[RFC PATCH 1/2] KVM: arm64: Add PSCI SYSTEM_OFF2 function for hibernation

From: David Woodhouse
Date: Tue Mar 12 2024 - 10:00:33 EST


From: David Woodhouse <dwmw@xxxxxxxxxxxx>

The PSCI v1.3 specification (alpha) adds support for a SYSTEM_OFF2 function
which is analogous to ACPI S4 state. This will allow hosting environments
to determine that a guest is hibernated rather than just powered off, and
ensure that they preserve the virtual environment appropriately to allow
the guest to resume safely (or bump the hardware_signature in the FACS to
trigger a clean reboot instead).

The beta version will be changed to say that PSCI_FEATURES returns a bit
mask of the supported hibernate types, which is implemented here.

Signed-off-by: David Woodhouse <dwmw@xxxxxxxxxxxx>
---
Documentation/virt/kvm/api.rst | 11 +++++++++
arch/arm64/include/asm/kvm_host.h | 2 ++
arch/arm64/include/uapi/asm/kvm.h | 6 +++++
arch/arm64/kvm/arm.c | 5 ++++
arch/arm64/kvm/hyp/nvhe/psci-relay.c | 2 ++
arch/arm64/kvm/psci.c | 37 ++++++++++++++++++++++++++++
include/uapi/linux/kvm.h | 1 +
include/uapi/linux/psci.h | 5 ++++
8 files changed, 69 insertions(+)

diff --git a/Documentation/virt/kvm/api.rst b/Documentation/virt/kvm/api.rst
index bd93cafd3e4e..f5963c3770a5 100644
--- a/Documentation/virt/kvm/api.rst
+++ b/Documentation/virt/kvm/api.rst
@@ -6761,6 +6761,10 @@ the first `ndata` items (possibly zero) of the data array are valid.
the guest issued a SYSTEM_RESET2 call according to v1.1 of the PSCI
specification.

+ - for arm64, data[0] is set to KVM_SYSTEM_EVENT_SHUTDOWN_FLAG_PSCI_OFF2
+ if the guest issued a SYSTEM_OFF2 call according to v1.3 of the PSCI
+ specification.
+
- for RISC-V, data[0] is set to the value of the second argument of the
``sbi_system_reset`` call.

@@ -6794,6 +6798,13 @@ either:
- Deny the guest request to suspend the VM. See ARM DEN0022D.b 5.19.2
"Caller responsibilities" for possible return values.

+Hibernation using the PSCI SYSTEM_OFF2 call is enabled with the
+KVM_CAP_ARM_SYSTEM_OFF2 VM capability.
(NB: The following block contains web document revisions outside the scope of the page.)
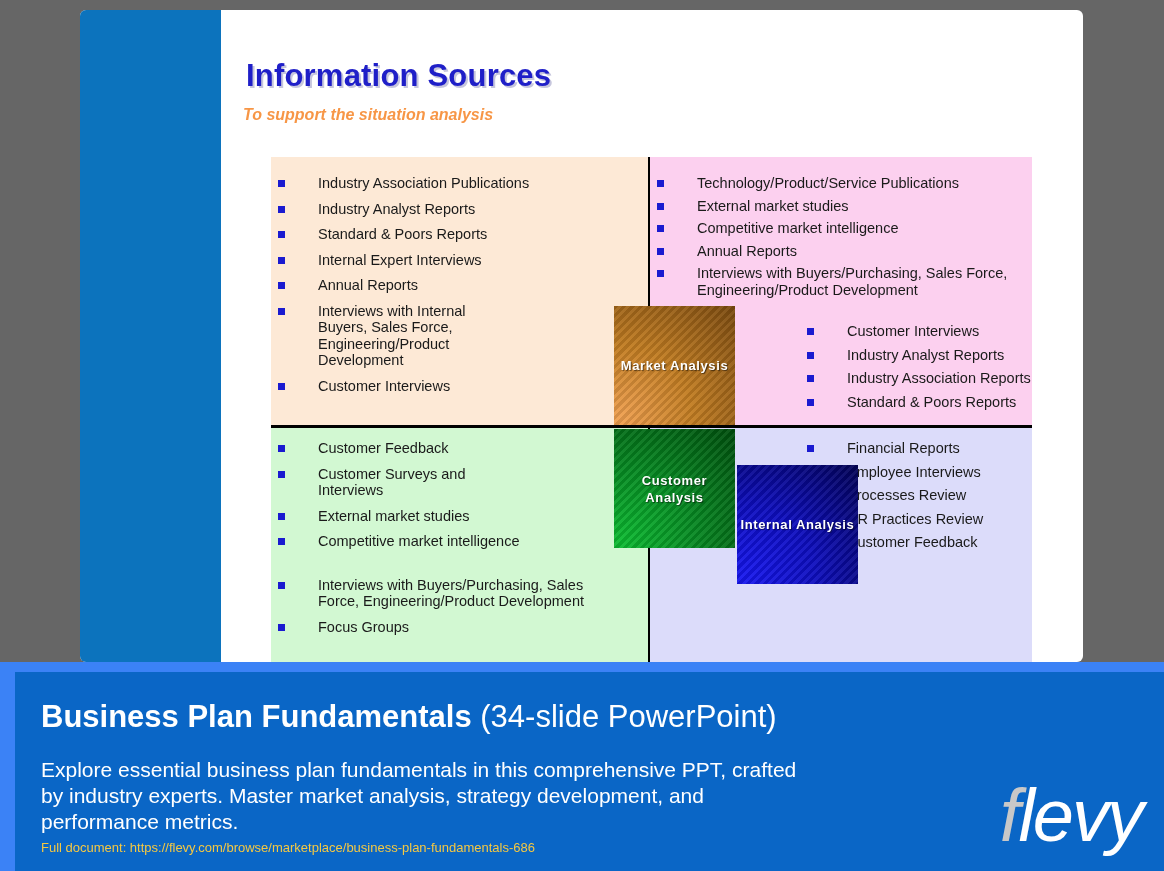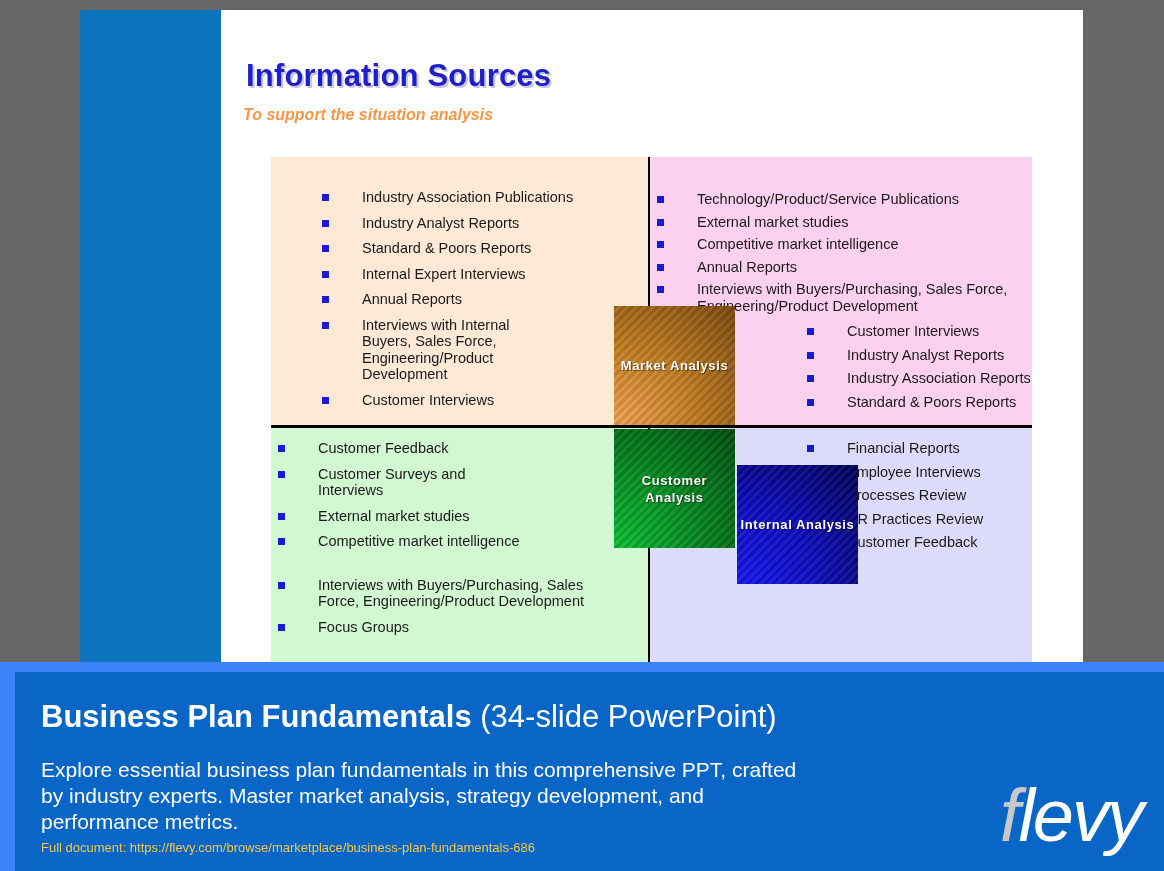--- a/index.html
+++ b/index.html
@@ -22,6 +22,7 @@
     width: 1003px; height: 652px;
     background: #ffffff;
     overflow: hidden;
+    border-radius: 6px;
   }
   #sidebar-band {
     position: absolute;

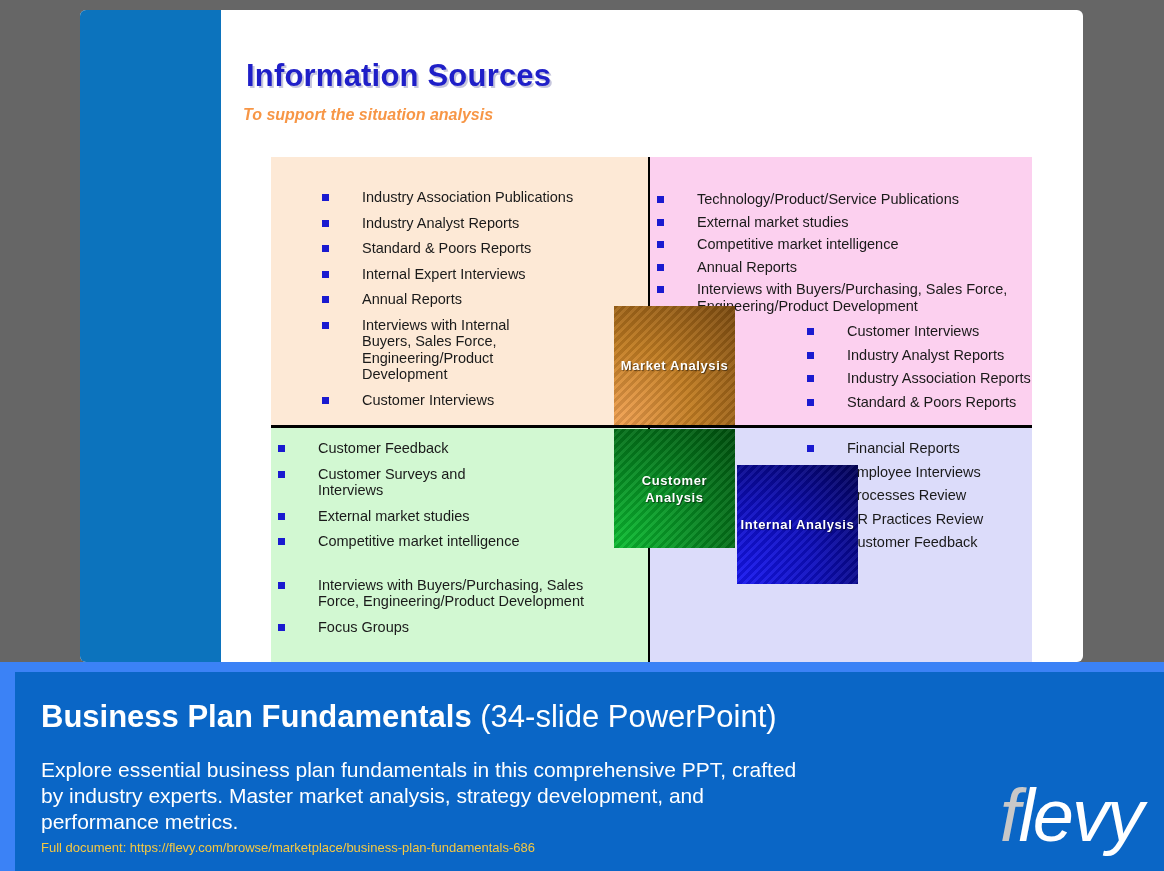--- a/index.html
+++ b/index.html
@@ -104,7 +104,7 @@
   }
   .blist li.spacer-after { margin-bottom: 27px; }
 
-  .list-tl { left: 0px;  top: 32px; width: 330px; padding-left: 44px; }
+  .list-tl { left: 0px;  top: 18px; width: 330px; }
   .list-tr { left: 0px;  top: 34px; width: 405px; }
   .list-tr2 { left: 150px; top: 166px; width: 250px; }
   .list-bl { left: 0px;  top: 12px; width: 372px; }

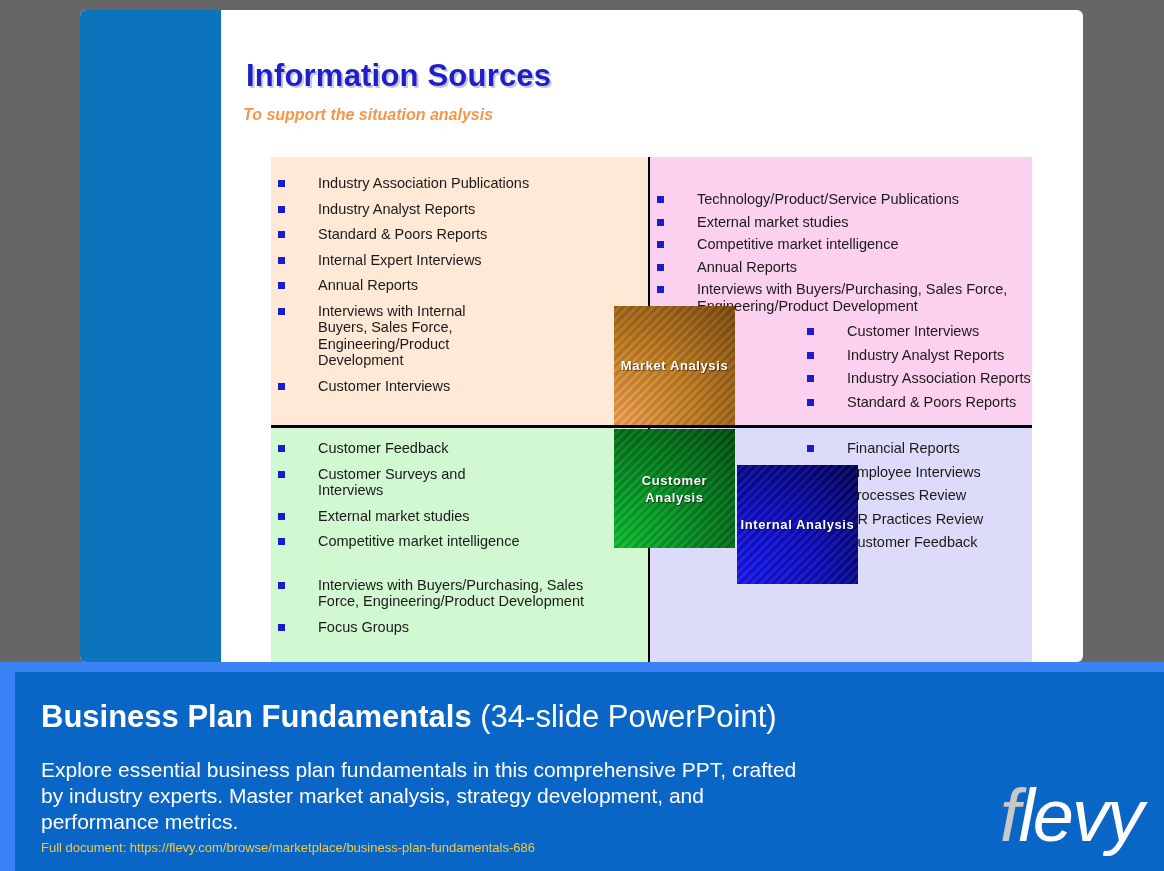--- a/index.html
+++ b/index.html
@@ -105,7 +105,7 @@
   .blist li.spacer-after { margin-bottom: 27px; }
 
   .list-tl { left: 0px;  top: 18px; width: 330px; }
-  .list-tr { left: 0px;  top: 34px; width: 405px; }
+  .list-tr { left: 0px;  top: 18px; width: 405px; }
   .list-tr2 { left: 150px; top: 166px; width: 250px; }
   .list-bl { left: 0px;  top: 12px; width: 372px; }
   .list-br { left: 150px; top: 12px; width: 250px; }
If a guest invokes the PSCI
+SYSTEM_OFF2 function, KVM will exit to userspace with the
+KVM_SYSTEM_EVENT_SHUTDOWN event type and with data[0] set to
+KVM_SYSTEM_EVENT_SHUTDOWN_FLAG_PSCI_OFF2. The only supported hibernate
+type for the SYSTEM_OFF2 function is HIBERNATE_OFF (0x0).
+
::

/* KVM_EXIT_IOAPIC_EOI */
diff --git a/arch/arm64/include/asm/kvm_host.h b/arch/arm64/include/asm/kvm_host.h
index 21c57b812569..d6da0eb1c236 100644
--- a/arch/arm64/include/asm/kvm_host.h
+++ b/arch/arm64/include/asm/kvm_host.h
@@ -274,6 +274,8 @@ struct kvm_arch {
#define KVM_ARCH_FLAG_TIMER_PPIS_IMMUTABLE 6
/* Initial ID reg values loaded */
#define KVM_ARCH_FLAG_ID_REGS_INITIALIZED 7
+ /* PSCI SYSTEM_OFF2 (hibernate) enabled for the guest */
+#define KVM_ARCH_FLAG_SYSTEM_OFF2_ENABLED 8
unsigned long flags;

/* VM-wide vCPU feature set */
diff --git a/arch/arm64/include/uapi/asm/kvm.h b/arch/arm64/include/uapi/asm/kvm.h
index 964df31da975..66736ff04011 100644
--- a/arch/arm64/include/uapi/asm/kvm.h
+++ b/arch/arm64/include/uapi/asm/kvm.h
@@ -484,6 +484,12 @@ enum {
*/
#define KVM_SYSTEM_EVENT_RESET_FLAG_PSCI_RESET2 (1ULL << 0)

+/*
+ * Shutdown caused by a PSCI v1.3 SYSTEM_OFF2 call.
+ * Valid only when the system event has a type of KVM_SYSTEM_EVENT_SHUTDOWN.
+ */
+#define KVM_SYSTEM_EVENT_SHUTDOWN_FLAG_PSCI_OFF2 (1ULL << 0)
+
/* run->fail_entry.hardware_entry_failure_reason codes. */
#define KVM_EXIT_FAIL_ENTRY_CPU_UNSUPPORTED (1ULL << 0)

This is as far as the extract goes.